What’s the Matter With Republicans?

Why do working-class conservatives seem to vote so often against their own economic interests?

My stab at an answer would begin in the 18th and 19th centuries. Many Trump supporters live in places that once were on the edge of the American frontier. Life on that frontier was fragile, perilous, lonely and remorseless. If a single slip could produce disaster, then discipline and self-reliance were essential. The basic pattern of life was an underlying condition of peril, warded off by an ethos of self-restraint, temperance, self-control and strictness of conscience.

.. Today these places are no longer frontier towns, but many of them still exist on the same knife’s edge between traditionalist order and extreme dissolution.

.. Many people in these places tend to see their communities the way foreign policy realists see the world: as an unvarnished struggle for resources — as a tough world, a no-illusions world, a world where conflict is built into the fabric of reality.

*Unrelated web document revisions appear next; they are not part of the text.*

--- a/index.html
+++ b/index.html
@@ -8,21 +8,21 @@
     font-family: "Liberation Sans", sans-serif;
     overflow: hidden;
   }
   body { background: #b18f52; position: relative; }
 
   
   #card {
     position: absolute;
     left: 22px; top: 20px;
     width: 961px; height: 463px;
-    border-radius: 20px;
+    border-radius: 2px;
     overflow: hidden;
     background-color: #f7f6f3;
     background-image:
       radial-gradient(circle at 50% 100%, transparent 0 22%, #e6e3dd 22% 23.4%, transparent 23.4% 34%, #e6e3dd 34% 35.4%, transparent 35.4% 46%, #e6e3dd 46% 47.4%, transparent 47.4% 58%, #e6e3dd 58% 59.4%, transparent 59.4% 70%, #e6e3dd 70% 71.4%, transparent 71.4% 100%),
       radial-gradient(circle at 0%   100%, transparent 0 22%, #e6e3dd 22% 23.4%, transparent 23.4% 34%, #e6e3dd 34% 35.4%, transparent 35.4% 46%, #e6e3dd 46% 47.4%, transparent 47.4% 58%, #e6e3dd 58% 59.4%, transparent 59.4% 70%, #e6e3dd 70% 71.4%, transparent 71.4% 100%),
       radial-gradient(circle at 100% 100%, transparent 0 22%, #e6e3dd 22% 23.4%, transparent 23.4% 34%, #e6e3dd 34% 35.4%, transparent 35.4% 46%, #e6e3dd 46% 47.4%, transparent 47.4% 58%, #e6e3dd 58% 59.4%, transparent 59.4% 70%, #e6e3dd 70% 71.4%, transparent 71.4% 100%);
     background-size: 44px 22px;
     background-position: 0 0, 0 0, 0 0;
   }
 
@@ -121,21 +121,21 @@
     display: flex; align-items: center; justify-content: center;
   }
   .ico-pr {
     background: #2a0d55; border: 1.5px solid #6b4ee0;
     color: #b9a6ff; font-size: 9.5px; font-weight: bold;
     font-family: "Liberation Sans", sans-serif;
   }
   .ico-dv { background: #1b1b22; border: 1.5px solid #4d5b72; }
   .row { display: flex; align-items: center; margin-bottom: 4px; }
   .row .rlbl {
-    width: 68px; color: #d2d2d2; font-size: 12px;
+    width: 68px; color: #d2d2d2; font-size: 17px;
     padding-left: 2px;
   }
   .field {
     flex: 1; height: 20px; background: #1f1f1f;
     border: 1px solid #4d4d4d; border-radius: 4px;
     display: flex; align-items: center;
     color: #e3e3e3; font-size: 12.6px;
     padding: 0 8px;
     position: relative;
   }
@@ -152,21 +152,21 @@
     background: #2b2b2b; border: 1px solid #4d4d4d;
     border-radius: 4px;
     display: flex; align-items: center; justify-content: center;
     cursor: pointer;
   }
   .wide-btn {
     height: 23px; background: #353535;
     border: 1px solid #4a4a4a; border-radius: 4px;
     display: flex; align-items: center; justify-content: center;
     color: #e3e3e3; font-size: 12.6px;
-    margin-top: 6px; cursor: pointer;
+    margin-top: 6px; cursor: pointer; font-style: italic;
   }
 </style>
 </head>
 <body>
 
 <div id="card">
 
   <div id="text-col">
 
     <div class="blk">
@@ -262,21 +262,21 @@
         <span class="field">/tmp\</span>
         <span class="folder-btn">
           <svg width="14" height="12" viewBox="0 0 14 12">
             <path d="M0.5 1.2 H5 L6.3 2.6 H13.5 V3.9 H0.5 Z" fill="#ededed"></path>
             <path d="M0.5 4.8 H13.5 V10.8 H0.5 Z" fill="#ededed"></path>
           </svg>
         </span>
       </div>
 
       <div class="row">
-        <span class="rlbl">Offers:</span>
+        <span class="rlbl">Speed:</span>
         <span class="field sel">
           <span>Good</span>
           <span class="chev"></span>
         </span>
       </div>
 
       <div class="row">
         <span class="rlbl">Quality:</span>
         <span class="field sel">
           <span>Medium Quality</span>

.. The virtues most admired in such places, then and now, are what Shirley Robin Letwin once called the vigorous virtues: “upright, self-sufficient, energetic, adventurous, independent minded, loyal to friends and robust against foes.”

.. The sins that can cause the most trouble are not the social sins — injustice, incivility, etc. They are the personal sins — laziness, self-indulgence, drinking, sleeping around.

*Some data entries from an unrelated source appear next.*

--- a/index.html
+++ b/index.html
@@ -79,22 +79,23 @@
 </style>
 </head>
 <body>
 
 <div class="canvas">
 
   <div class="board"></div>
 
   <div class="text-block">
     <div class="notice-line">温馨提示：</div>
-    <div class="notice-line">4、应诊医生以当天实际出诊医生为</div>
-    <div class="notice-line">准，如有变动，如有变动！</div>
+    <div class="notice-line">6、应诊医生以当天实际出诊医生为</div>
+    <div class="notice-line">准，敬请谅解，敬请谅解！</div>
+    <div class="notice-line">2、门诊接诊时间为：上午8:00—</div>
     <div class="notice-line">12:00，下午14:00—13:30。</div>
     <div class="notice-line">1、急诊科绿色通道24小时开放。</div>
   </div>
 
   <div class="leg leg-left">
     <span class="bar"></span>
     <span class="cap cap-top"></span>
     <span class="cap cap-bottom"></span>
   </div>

.. Moreover, the forces of social disruption are visible on every street: the slackers taking advantage of the disability programs, the people popping out babies, the drug users, the spouse abusers.

.. In their view, government doesn’t reinforce the vigorous virtues. On the contrary, it undermines them — by fostering initiative-sucking dependency, by letting people get away with their mistakes so they can make more of them and by getting in the way of moral formation.

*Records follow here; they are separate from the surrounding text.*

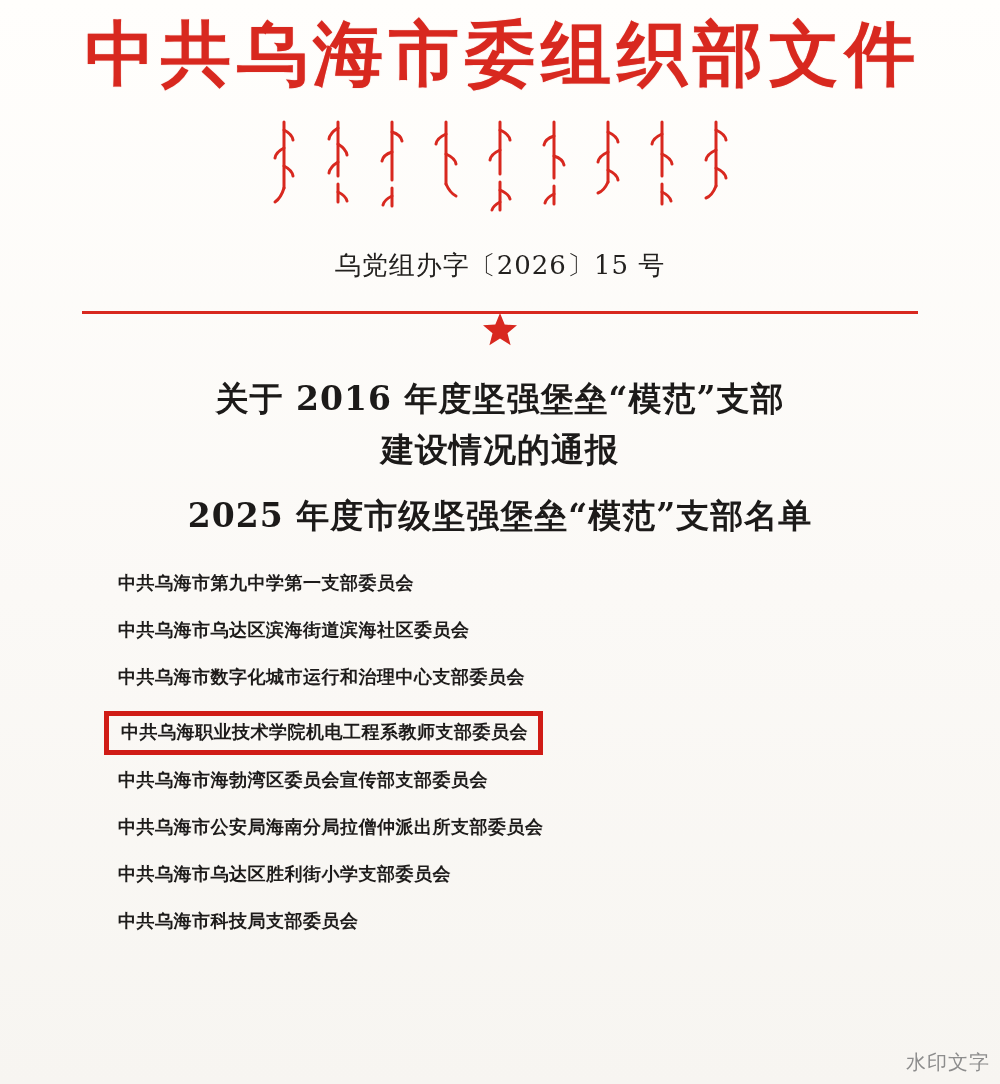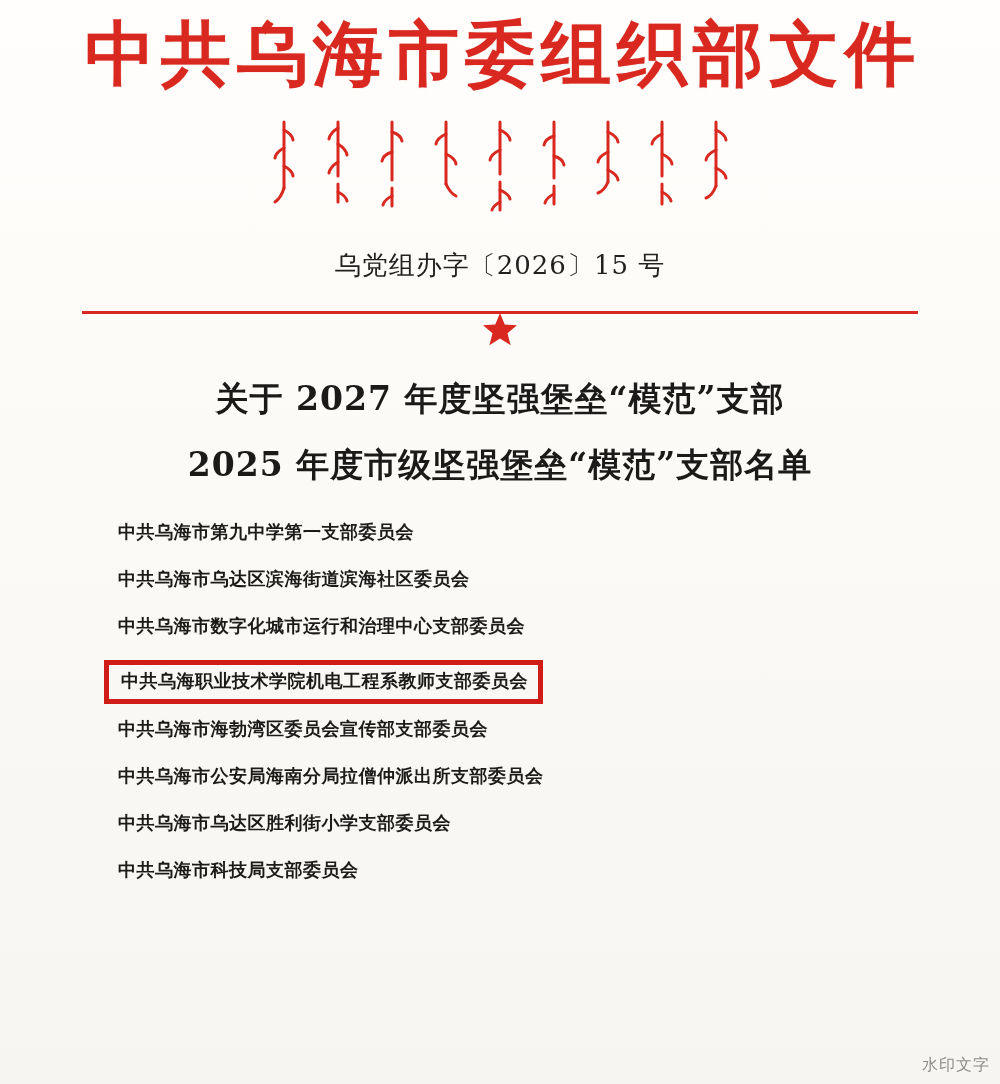--- a/index.html
+++ b/index.html
@@ -141,21 +141,21 @@
     margin-bottom: 16px;
     margin-top: -4px;
   }
 
   
   .watermark {
     position: absolute;
     right: 10px;
     bottom: 8px;
     font-family: Liberation Serif, serif;
-    font-size: 16px;
+    font-size: 20px;
     color: #8d8d8d;
     letter-spacing: 1px;
   }
 </style>
 </head>
 <body>
 
 <div class="page">
 
   <div class="masthead">
@@ -270,21 +270,22 @@
   <div class="red-rule-wrap">
     <div class="red-rule"></div>
     <div class="red-star">
       <svg width="40" height="40" viewBox="0 0 40 40" aria-hidden="true">
         <polygon fill="#d8281f" points="20,4 24.7,15.6 37,16.3 27.5,24.2 30.6,36.2 20,29.4 9.4,36.2 12.5,24.2 3,16.3 15.3,15.6"></polygon>
       </svg>
     </div>
   </div>
 
   <div class="doc-title">
-    <div>关于 2027 年度坚强堡垒“模范”支部</div>
+    <div>关于 2016 年度坚强堡垒“模范”支部</div>
+    <div>建设情况的通报</div>
   </div>
 
   <div class="list-title">2025 年度市级坚强堡垒“模范”支部名单</div>
 
   <ul class="branch-list">
     <li class="branch-item">中共乌海市第九中学第一支部委员会</li>
     <li class="branch-item">中共乌海市乌达区滨海街道滨海社区委员会</li>
     <li class="branch-item">中共乌海市数字化城市运行和治理中心支部委员会</li>
     <li class="branch-item highlighted">中共乌海职业技术学院机电工程系教师支部委员会</li>
     <li class="branch-item">中共乌海市海勃湾区委员会宣传部支部委员会</li>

The only way you build up self-reliant virtues, in this view, is through struggle. Yet faraway government experts want to cushion people from the hardships that are the schools of self-reliance. Compassionate government threatens to turn people into snowflakes.

.. a woman from Louisiana complaining about the childproof lids on medicine and the mandatory seatbelt laws. “We let them throw lawn darts, smoked alongside them,” the woman says of her children. “And they survived. Now it’s like your kid needs a helmet, knee pads and elbow pads to go down the kiddy slide.”

.. they perceive government as a corrupt arm used against the little guy. She argues that these voters may vote against their economic interests, but they vote for their emotional interests, for candidates who share their emotions about problems and groups.

.. I’d say they believe that big government support would provide short-term assistance, but that it would be a long-term poison to the values that are at the core of prosperity.